Reluctantly she agreed. ‘Only because I have to get home before the curfew.’
Her legs weak, she wished them good day and rode away. It would be too risky to go back to Madame Bertrand’s so, after checking repeatedly to make sure she wasn’t being followed, she headed into the mountains to wait for Sanglier to return – or not.
Mathilde spent a week with the Maquis. Sanglier and the others came back to camp one by one that night, having seen her warning, aborted the mission and split up for safety.
Over the next few days, news of the prisoners gradually trickled in from Grenoble.
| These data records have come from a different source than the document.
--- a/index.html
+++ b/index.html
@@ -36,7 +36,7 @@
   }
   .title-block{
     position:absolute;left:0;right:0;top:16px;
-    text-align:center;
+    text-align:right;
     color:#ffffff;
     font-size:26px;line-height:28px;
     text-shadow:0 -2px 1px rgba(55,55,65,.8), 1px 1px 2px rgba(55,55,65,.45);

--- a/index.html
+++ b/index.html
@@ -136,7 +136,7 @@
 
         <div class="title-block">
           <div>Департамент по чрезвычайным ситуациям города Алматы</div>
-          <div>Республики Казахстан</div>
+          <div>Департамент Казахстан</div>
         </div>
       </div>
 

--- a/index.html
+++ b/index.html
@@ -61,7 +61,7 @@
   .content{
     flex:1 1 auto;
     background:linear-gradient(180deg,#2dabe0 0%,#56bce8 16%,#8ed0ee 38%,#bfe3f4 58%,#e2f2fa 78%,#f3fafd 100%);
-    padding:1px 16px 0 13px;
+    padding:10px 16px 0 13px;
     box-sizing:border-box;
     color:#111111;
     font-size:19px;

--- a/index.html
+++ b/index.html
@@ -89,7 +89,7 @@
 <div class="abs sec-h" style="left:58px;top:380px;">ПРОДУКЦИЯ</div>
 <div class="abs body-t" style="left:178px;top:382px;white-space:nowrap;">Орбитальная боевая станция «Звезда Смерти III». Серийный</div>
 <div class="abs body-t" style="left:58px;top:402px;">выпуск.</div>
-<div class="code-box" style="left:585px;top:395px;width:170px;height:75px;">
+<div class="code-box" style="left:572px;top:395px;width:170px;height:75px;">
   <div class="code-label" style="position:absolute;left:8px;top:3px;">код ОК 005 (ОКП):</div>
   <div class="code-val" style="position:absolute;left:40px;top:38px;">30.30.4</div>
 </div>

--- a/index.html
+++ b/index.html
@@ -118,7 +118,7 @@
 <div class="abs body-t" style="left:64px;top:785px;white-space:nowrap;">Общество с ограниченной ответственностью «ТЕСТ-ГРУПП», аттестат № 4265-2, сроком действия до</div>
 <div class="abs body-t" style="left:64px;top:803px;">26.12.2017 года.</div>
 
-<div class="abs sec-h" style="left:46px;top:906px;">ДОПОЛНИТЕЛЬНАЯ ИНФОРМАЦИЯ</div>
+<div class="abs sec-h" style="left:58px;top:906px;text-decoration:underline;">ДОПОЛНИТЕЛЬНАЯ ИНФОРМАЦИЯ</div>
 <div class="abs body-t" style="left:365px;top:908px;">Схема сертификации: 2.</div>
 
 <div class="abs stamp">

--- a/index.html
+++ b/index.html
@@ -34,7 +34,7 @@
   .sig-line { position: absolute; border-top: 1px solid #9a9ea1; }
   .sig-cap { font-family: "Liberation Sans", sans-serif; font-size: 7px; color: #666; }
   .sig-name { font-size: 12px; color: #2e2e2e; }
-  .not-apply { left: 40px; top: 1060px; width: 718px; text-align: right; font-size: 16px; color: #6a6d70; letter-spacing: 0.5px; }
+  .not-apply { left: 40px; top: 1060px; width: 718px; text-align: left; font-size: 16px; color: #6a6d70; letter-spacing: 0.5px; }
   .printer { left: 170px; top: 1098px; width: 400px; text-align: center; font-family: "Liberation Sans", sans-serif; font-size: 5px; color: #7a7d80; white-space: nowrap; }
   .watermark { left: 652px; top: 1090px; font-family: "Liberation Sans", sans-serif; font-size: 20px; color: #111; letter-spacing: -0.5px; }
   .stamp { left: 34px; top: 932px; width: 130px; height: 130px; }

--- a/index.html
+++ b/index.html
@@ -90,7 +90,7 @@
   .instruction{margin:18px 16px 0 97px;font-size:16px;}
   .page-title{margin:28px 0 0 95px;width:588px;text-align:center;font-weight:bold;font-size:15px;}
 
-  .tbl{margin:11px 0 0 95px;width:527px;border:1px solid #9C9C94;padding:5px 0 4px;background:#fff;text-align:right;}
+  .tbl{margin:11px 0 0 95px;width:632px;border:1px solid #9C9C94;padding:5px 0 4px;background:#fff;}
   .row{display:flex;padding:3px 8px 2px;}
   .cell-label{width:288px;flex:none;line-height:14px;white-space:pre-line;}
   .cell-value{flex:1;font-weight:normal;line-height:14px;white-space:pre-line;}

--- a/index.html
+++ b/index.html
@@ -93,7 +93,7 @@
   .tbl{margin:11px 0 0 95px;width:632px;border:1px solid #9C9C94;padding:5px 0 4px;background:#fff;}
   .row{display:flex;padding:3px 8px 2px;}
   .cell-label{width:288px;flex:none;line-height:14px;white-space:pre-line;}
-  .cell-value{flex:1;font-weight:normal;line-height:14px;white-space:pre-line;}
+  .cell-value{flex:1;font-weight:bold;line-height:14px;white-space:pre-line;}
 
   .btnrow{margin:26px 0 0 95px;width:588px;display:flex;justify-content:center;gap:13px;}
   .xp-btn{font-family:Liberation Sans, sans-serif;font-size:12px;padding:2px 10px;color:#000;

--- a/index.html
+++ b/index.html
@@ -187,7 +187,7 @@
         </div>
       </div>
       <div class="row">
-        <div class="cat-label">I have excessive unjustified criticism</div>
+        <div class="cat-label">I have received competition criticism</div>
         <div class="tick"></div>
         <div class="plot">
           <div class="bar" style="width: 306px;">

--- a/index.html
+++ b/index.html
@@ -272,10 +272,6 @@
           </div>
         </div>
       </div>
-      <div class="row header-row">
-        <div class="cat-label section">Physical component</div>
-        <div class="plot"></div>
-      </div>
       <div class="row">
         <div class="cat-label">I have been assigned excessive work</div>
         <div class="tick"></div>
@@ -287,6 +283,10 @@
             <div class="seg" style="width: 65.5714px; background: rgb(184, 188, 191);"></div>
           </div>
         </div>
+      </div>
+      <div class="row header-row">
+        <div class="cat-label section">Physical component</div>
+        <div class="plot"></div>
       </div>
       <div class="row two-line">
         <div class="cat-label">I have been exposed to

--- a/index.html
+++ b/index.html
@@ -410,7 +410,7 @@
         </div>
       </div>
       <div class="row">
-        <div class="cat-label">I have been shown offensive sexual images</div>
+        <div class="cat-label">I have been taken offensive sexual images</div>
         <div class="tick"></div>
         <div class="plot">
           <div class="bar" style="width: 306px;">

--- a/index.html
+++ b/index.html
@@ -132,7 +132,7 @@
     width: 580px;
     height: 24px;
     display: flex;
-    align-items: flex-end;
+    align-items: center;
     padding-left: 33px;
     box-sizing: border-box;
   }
Four of the hostages rounded up on Armistice Day in retaliation for the Kübelwagen ambush were shot by firing squad: the two teenage boys who’d been escaping compulsory work service, the workman who’d once been a member of the Communist party and the housewife who’d bought eggs and sugar on the black market to make a birthday cake for her child.
Coco was released after a couple of days’ interrogation.
She’d invented some visitors to Les Deux Copains and given the Gestapo a few names they already knew, but was tricked into confirming that the Chapuys had entertained guests after the curfew and discussed politics with them.
Monsieur Chapuys was executed along with the hostages and Madame Chapuys was jailed.
And Stefan committed suicide rather than talk, by throwing himself out of an eighth-floor window when left alone for a moment.
Mathilde went for a long walk into the mountains by herself, mourning the boy she’d loved like a brother.
She remembered his cheerfulness, the instinctive skill with which he shaped and tended the vines, his wonderful baritone, the long hours he worked without complaint.
He had an affinity with animals, with growing things and the rocky, sunbaked soil of Provence.
She recalled the way he was always looking out for her, his patience with her flashes of temper, his sense of wonder when Esmé had been born.
His acting ambition made her smile, but then again, he might have been all sorts of things; he was a generous, brave, exceptional person.
Now all that promise had been snuffed out in an instant.
Sinking to her knees, she wept for her loss, and the world’s.
By the time she’d dried her eyes and returned to the camp, her hatred of the Nazis had been kindled into a wild, roaring flame. She could have killed the lot of them with her bare hands.